AT THE WORLD CONGRESS OF PSYCHO-ONCOLOGY
WASHINGTON (FRONTLINE MEDICAL NEWS) – Exercise can have significant and clinically important mental health benefits for both cancer patients and their caregivers, investigators report.
Among patients with cancer and depression, those who took part in a home-based exercise program had the most rapid improvement of depressive symptoms, whereas patients enrolled in a supervised, structured exercise program had the longest-lasting benefits. Both groups had better resolution of depression than did controls, reported Dr. Gregory T. Levin, an accredited exercise physiologist and postdoctoral research fellow at the University of Calgary (Alta.).
Exercise should be considered as a component of precision medicine, where we can tailor an exercise intervention for a person depending on their mental health status, their cancer status, or the outcomes that we’re trying to attain, whether that’s [creating] changes in depression or improving muscle strength and muscle function,” Dr. Levin said at the joint congress of the International Psycho-Oncology Society and the American Psychosocial Oncology Society.
Dr. Levin and his colleagues conducted a study to determine whether certain types of exercise programs might be more effective than others at reducing symptoms of depression in cancer survivors, compared with controls.
They first screened the participants to ensure that only cancer patients with established clinical depression or elevated depressive symptoms would be invited to take part. Patients were eligible if they reported that they were currently being treated for depression, if they scored more than 10 on the Hospital Anxiety and Depression Scale (HADS), or if they met diagnostic criteria according to the Diagnostic and Statistical Manual of Mental Disorders, Fourth Edition, Text Revision (DSM-IV-TR) self-rating scale for depression.
They enrolled 32 participants with a mean age of 58.9 years to either a 12-week, clinic-based supervised exercise program (10 patients), a home-based exercise program (8), or usual care (14).
Patients in the supervised exercise group had two weekly sessions of resistance and aerobic training. Patients in the home-based group were given printed material and asked to keep an exercise diary, and were encouraged to exercise at least 150 minutes each week. These patients also received a weekly follow-up phone call. Controls were not told to exercise but were encouraged to maintain usual activities, did not receive printed material, and were not contacted regarding exercise.

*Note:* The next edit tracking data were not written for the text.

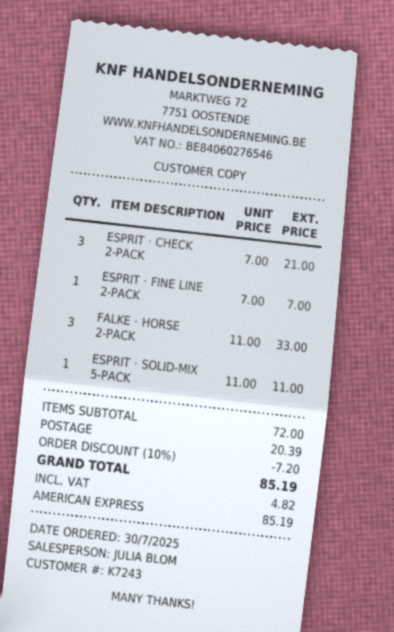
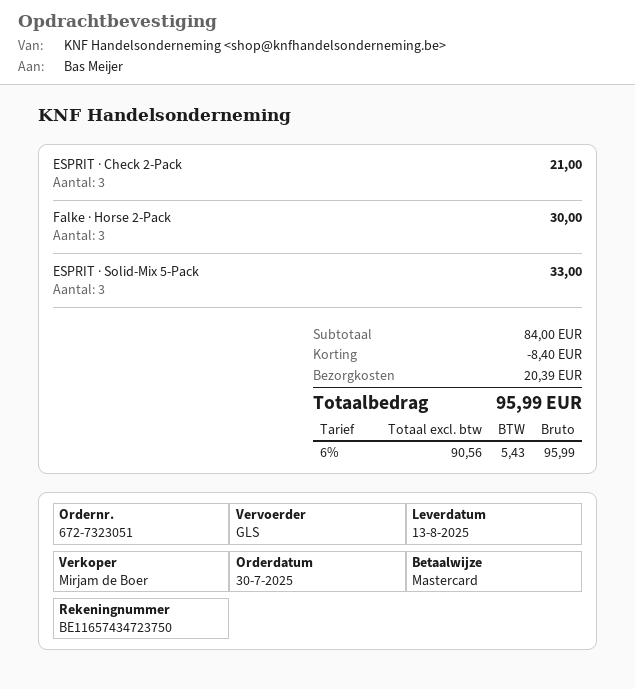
sales rep: JULIA BLOM -> Mirjam de Boer
payment method: American Express -> Mastercard
ESPRIT · FINE LINE 2-PACK: 1 for 7.00 -> none
FALKE · HORSE 2-PACK: 3 for 33.00 -> 3 for 30.00
ESPRIT · SOLID-MIX 5-PACK: 1 for 11.00 -> 3 for 33.00
subtotal: 72.00 -> 84.00
discount: 7.20 -> 8.40
tax: 4.82 -> 5.43
total: 85.19 -> 95.99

For the primary endpoint of depression, both the home-based intervention and the supervised exercise groups had significant reductions in mean HADS scores after 12 weeks, from a baseline of 6.4 to 2.2 for the home-based group (P = .006), and from 6.9 to 2.4 for the supervised group (P = .021). In contrast, controls had a slight increase in scores, from a mean of 7.22 at baseline to 7.76 at week 12.
The most rapid change occurred among the home-based exercisers, who saw the greatest gain during the first 6 weeks. During the second 6 weeks, however, the supervised exercisers saw a sharper decline in scores, compared with the other two groups, possibly because of a loss of motivation among the home-based group.
There was no interaction effect for anxiety over the 12 weeks, but the pattern of decline in anxiety was similar to that seen with depression, with home-based exercisers having a steep decline over the first 6 weeks of the program and then plateauing, while the supervised exercisers saw a greater drop in anxiety scores over the second 6-week period.
Mental health questionnaire scores also favored the exercise groups, compared with controls.
“The exercise program was able to alleviate the depressive symptoms, but the rate of change differed. The home-based [exercise program] initially was favored, and that might be largely due to psychological reasons of distraction, self-efficacy, and mastery, where those self-managed patients take on an exercise regime, are proud of themselves for sticking to it, and notice rapid changes. But then it might become boring and they might stop any time they don’t see changes of such high magnitude,” Dr. Levin said.
The effects of exercise on the psychological well-being of caregivers was the focus of a scientific poster by Dr. Sylvie Lambert and her colleagues from McGill University in Montreal and the Princess Margaret Cancer Centre in Toronto.
They conducted a systematic review of 14 studies evaluating the effects of exercise and specific types of physical activity on caregivers’ psychosocial well-being. The studies looked at caregivers of patients with cancer and other chronic diseases or disabilities.
They found that overall, exercise has significant beneficial effects on decreasing depression, burden, stress, anger, and anxiety. Most of the interventions used a combination of physical activities, including walking, yoga, meditation, aerobics, tai chi, strength training, stretching, and daily activities such as gardening, housework, etc.
“Physical activity interventions hold promise to improve caregivers’ outcomes, and the findings of this review would suggest that health care providers could promote their use among caregivers,” Dr. Lambert and her colleagues wrote.